Chi cammina più lentamente e fa meno attività fisica è più esposto all'infarto. E' stato pubblicato sul «Journal of the American College of Cardiology», la più importante rivista scientifica di settore, lo studio del team di ricercatori padovani guidati scientificamente da Giuseppe Sergi, dirigente medico della Clinica Geriatrica, e Nicola Veronese, dottorando in Scienze Cliniche e Sperimentali con Curriculum in Scienze Ematologiche e Geriatriche dell’Università di Padova.
La ricerca, condotta su 3099 anziani di età superiore ai 65 anni in un arco temporale di osservazione che va da uno a quattro anni, dimostra che l’infarto e le malattie cardiovascolari in soggetti oltre i 64 anni nascono dalla “fragilità” del paziente. Il soggetto che invecchia perde progressivamente le capacità fisiche tipiche dell’età giovanile: si muove meno, si affatica più facilmente, non è più in grado di svolgere le proprie attività con la stessa efficienza del giovane-adulto. Queste modificazioni indotte dall’invecchiamento vengono indicate appunto come “fragilità” dell’anziano.
Ad affiancare l'equipe padovana nella ricerca due importanti nomi nell’ambito della ricerca medica: i professori Enzo Manzato, Direttore della Clinica Geriatrica di Padova, e Gaetano Crepaldi.
«Nel lavoro in questione – spiega Giuseppe Sergi - abbiamo misurato la “pre-fragilità” (lo stato che precede la “fragilità”) e si è visto che i soggetti che presentano le caratteristiche della “pre-fragilità” sono più esposti a infarto, ictus e malattie cardiocircolatorie, in particolare le malattie osservate sono state patologie quali infarto miocardico, ictus cerebrale, scompenso cardiaco e mortalità cardiovascolare.
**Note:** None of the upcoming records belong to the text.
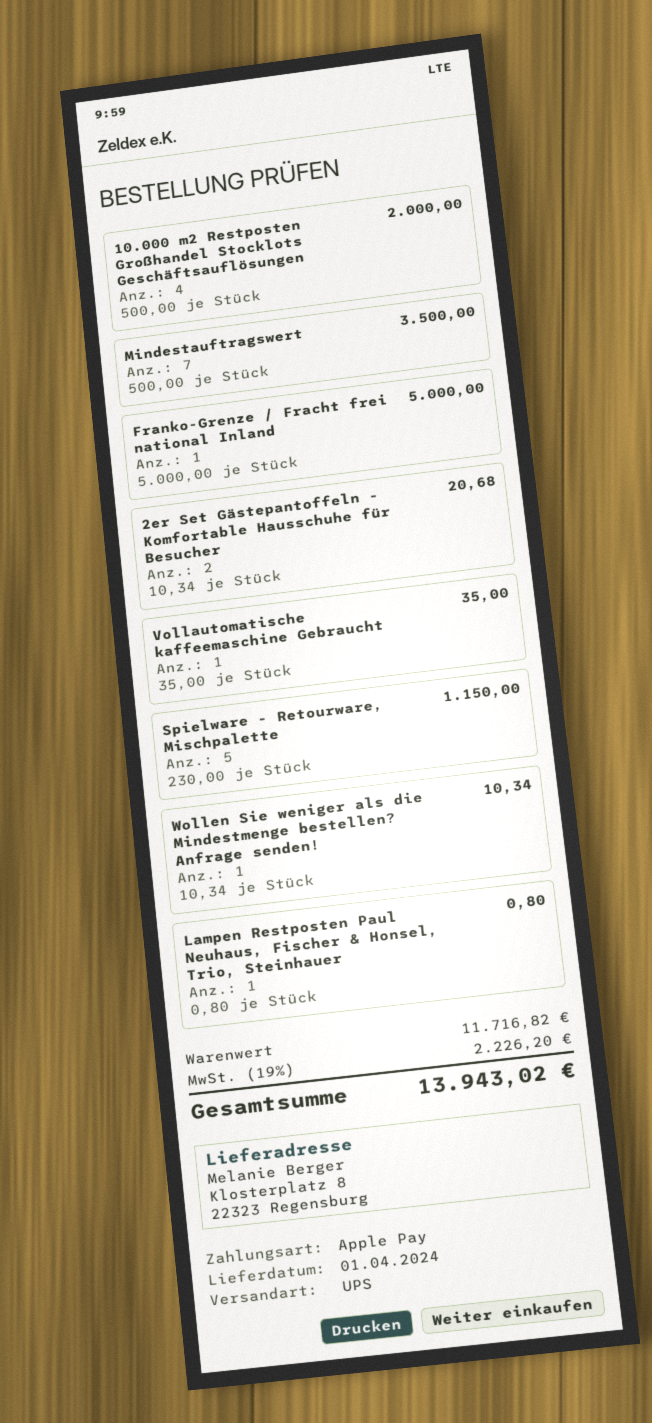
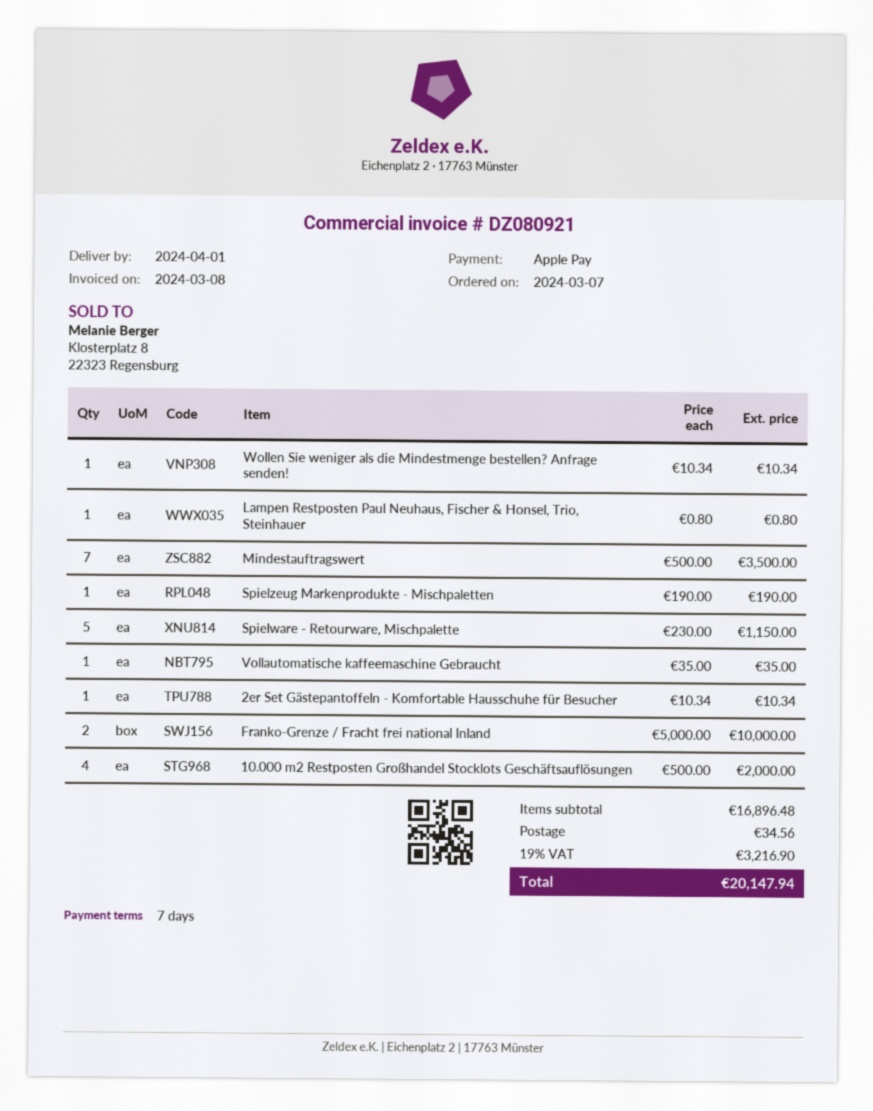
Franko-Grenze / Fracht frei national Inland: 1 x 5000.00 = 5000.00 -> 2 x 5000.00 = 10000.00
2er Set Gästepantoffeln - Komfortable Hausschuhe für Besucher: 2 x 10.34 = 20.68 -> 1 x 10.34 = 10.34
Spielzeug Markenprodukte - Mischpaletten: none -> 1 x 190.00 = 190.00
subtotal: 11716.82 -> 16896.48
shipping: none -> 34.56
tax: 19% = 2226.20 -> 19% = 3216.90
total: 13943.02 -> 20147.94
La misura della “pre-fragilità” si è basata sul tempo impiegato a percorrere 4 metri a passo normale, la forza con la quale si stringe la mano, la quantità di attività fisica svolta come passatempo e la presenza di perdita di peso non intenzionale. Una riduzione della velocità del cammino è risultato il più importante predittore di malattie cardiovascolari durante i 4 anni di osservazione di questi oltre 3000 anziani.»
La ricerca dimostra quanto sia necessaria l’attività fisica, anche nell’anziano, per prevenire le malattie cardiovascolari, suggerendo anche alcuni interventi mirati quali un’alimentazione corretta, un supplemento di vitamina D, la riabilitazione cardiaca e la riduzione dei farmaci.